## Change detection outputs
************

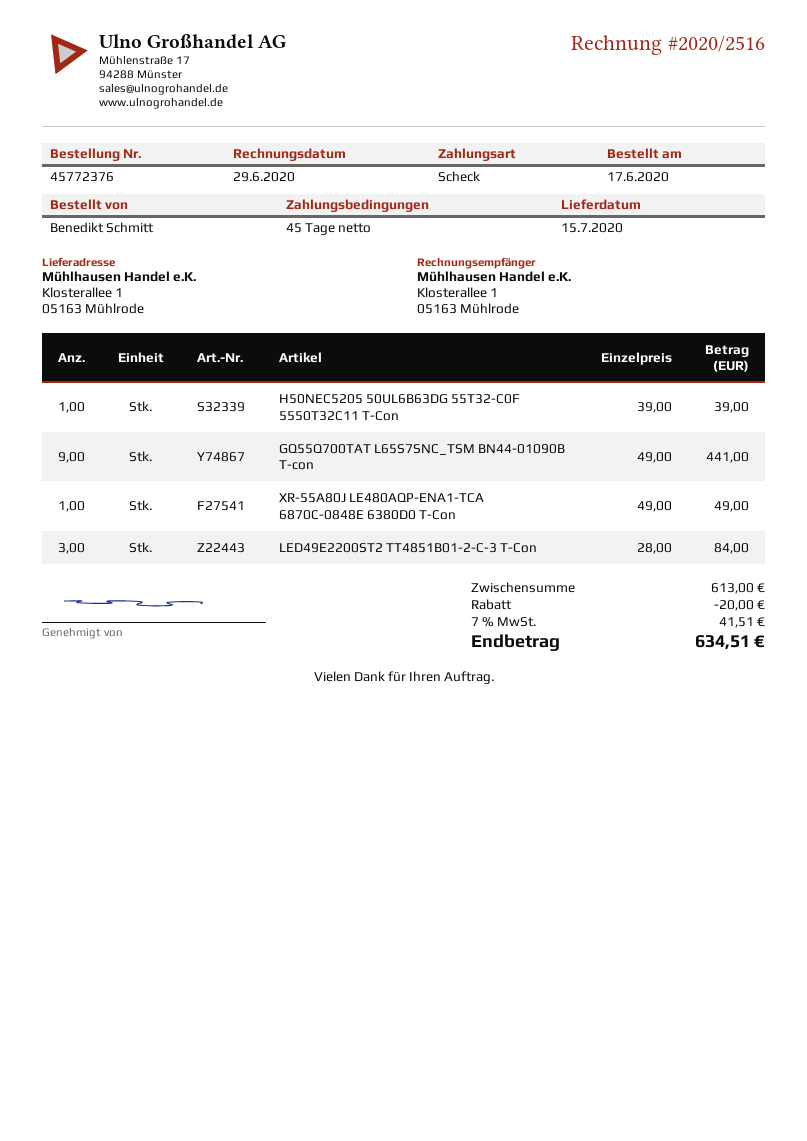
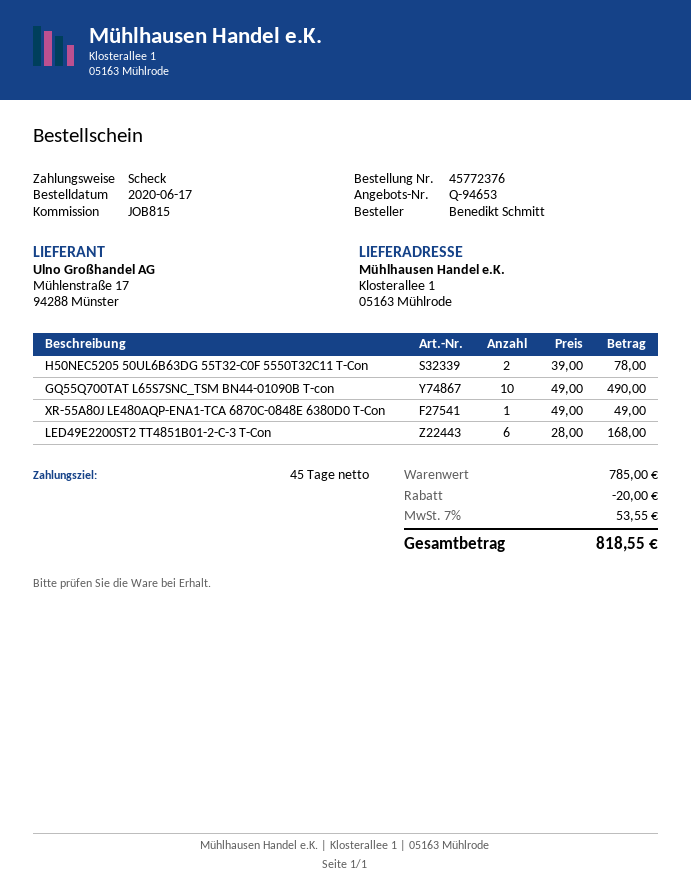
H50NEC5205 50UL6B63DG 55T32-C0F 5550T32C11 T-Con: 1 x 39.00 = 39.00 -> 2 x 39.00 = 78.00
GQ55Q700TAT L65S7SNC_TSM BN44-01090B T-con: 9 x 49.00 = 441.00 -> 10 x 49.00 = 490.00
LED49E2200ST2 TT4851B01-2-C-3 T-Con: 3 x 28.00 = 84.00 -> 6 x 28.00 = 168.00
subtotal: 613.00 -> 785.00
tax: 7% = 41.51 -> 7% = 53.55
total: 634.51 -> 818.55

************

## The problem
Please print each record above again exactly, but omit any pictures.

## Exercise result
H50NEC5205 50UL6B63DG 55T32-C0F 5550T32C11 T-Con: 1 x 39.00 = 39.00 -> 2 x 39.00 = 78.00
GQ55Q700TAT L65S7SNC_TSM BN44-01090B T-con: 9 x 49.00 = 441.00 -> 10 x 49.00 = 490.00
LED49E2200ST2 TT4851B01-2-C-3 T-Con: 3 x 28.00 = 84.00 -> 6 x 28.00 = 168.00
subtotal: 613.00 -> 785.00
tax: 7% = 41.51 -> 7% = 53.55
total: 634.51 -> 818.55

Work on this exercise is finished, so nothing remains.